息絶えたのを確認すると部屋を出て急いでセレナの元へと戻ろうと走った。
目隠しで道の心配もあったが幸い一直線、歩いた距離から大体の位置は割り出せた。
「大丈夫かレオナ?」
レオナをゆっくりと抱き抱える、熱こそあるものの呼吸は安定している、とは言え油断は出来なかった。
セレナを抱え元来た道を戻ろうとした時、死人に腕を上げに行っていた男が小銃を持って進行方向に立っていた。
「よくも……貴様兄貴を!!!」
そう言い小銃を男は構える、だがレオナはセレナを一旦置き、そんなのはお構い無しに突進して行った。
男まであと2m程の距離まで近づいた瞬間銃声が鳴り響きレオナの肩を貫くがレオナは止まらずナイフを男の喉に突き刺した。
「バケモノが……」
レオナに唾を吐き蚊の鳴くような声で男はそう言うとその場に倒れた。
「バケモノか……」
初めて言われた言葉、それ程傷つきはしなかったかと言って気持ちよくも無かった。
落ちた小銃を拾い上げ弾倉を確認するがやはり最後の1発、レオナの小銃だった。
一本道の通路を道順通りに歩きながらレオナは自分の体を見回す、切断された所は綺麗に傷跡すら残っていなかった。

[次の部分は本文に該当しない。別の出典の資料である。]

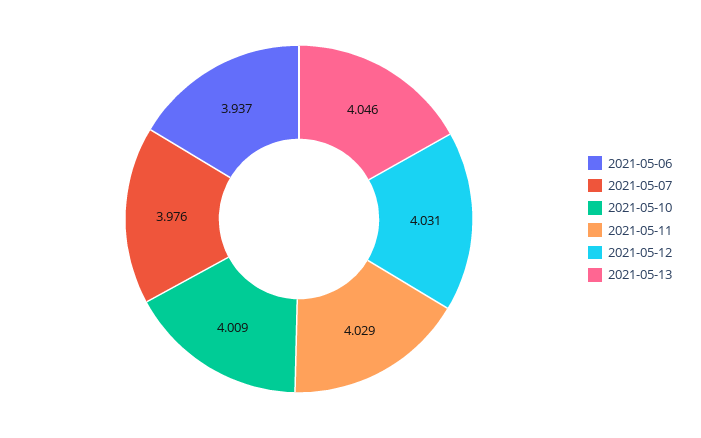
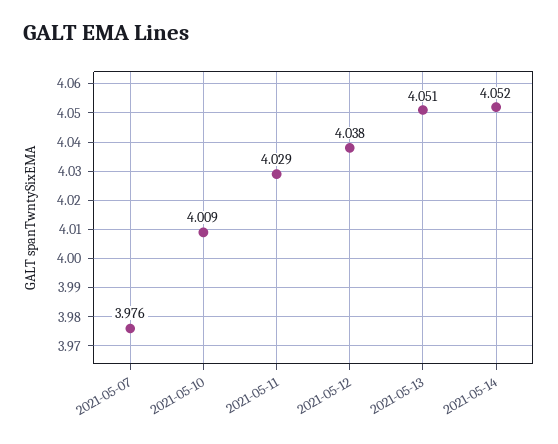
2021-05-06: 3.937 -> none
2021-05-12: 4.031 -> 4.038
2021-05-13: 4.046 -> 4.051
2021-05-14: none -> 4.052

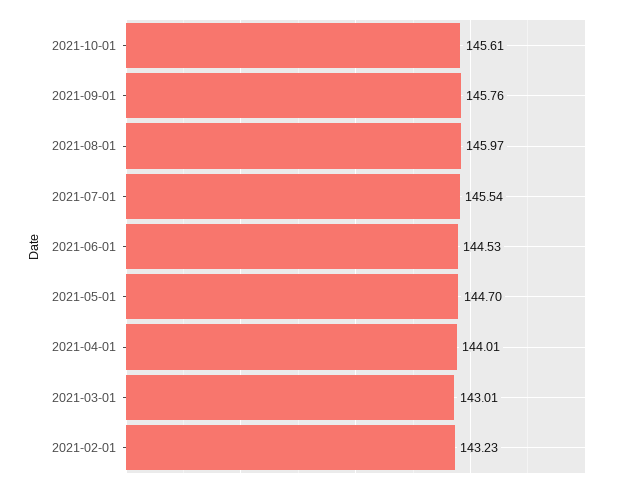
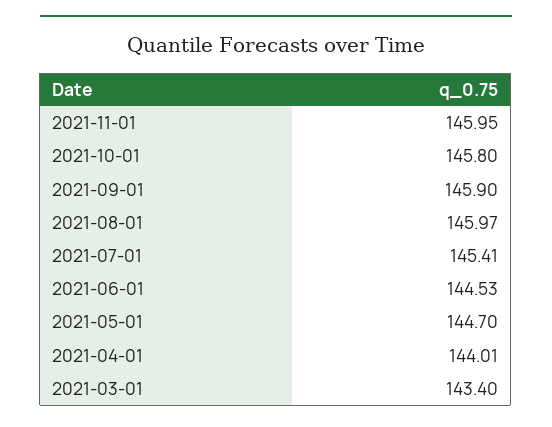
2021-10-01: 145.61 -> 145.8
2021-09-01: 145.76 -> 145.9
2021-07-01: 145.54 -> 145.41
2021-03-01: 143.01 -> 143.4
2021-02-01: 143.23 -> none
2021-11-01: none -> 145.95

この能力のお陰で士官学校時代は一時期サンドバック扱いされていたが今となっては強力な能力、本当に神様に感謝したいぐらいだった。
「しかし長いな……」
5分程歩いているが未だに扉は見当たらない、辺りにはレオナがペタペタと裸足で地面を歩く音が鳴り響いていた。
パンツ一丁のこの状況、とにかく早く脱したい一心でレオナは歩き続けていると50m程先に待ち望んでいた光景が映った。
重々しい金属製の扉、所々錆びていて開ける時かなり重そうな扉がレオナの目の前にはあった。
ドアノブに手を伸ばし扉を不協和音と共に開けた瞬間耳が痛くなるような程の死人のうめき声が聞こえてきた。
「なんだよこれ……」
周りの光景にレオナは絶句した、両端にある大きな牢屋に閉じ込められている無数の死人達、数え始めたら限りがない程の量だった。
扉の音でこちらに気が付いたのか死人は一斉にレオナ達を捕食しようと必死になっていた。
先頭にいた死人は後列の圧力で押し潰されるほど死人の数は多くこれが出て来たらと考えるとゾッとした。
「こんな所長く居られるかよ」
そう言い約200m程先の扉まで小走りでレオナは向かった。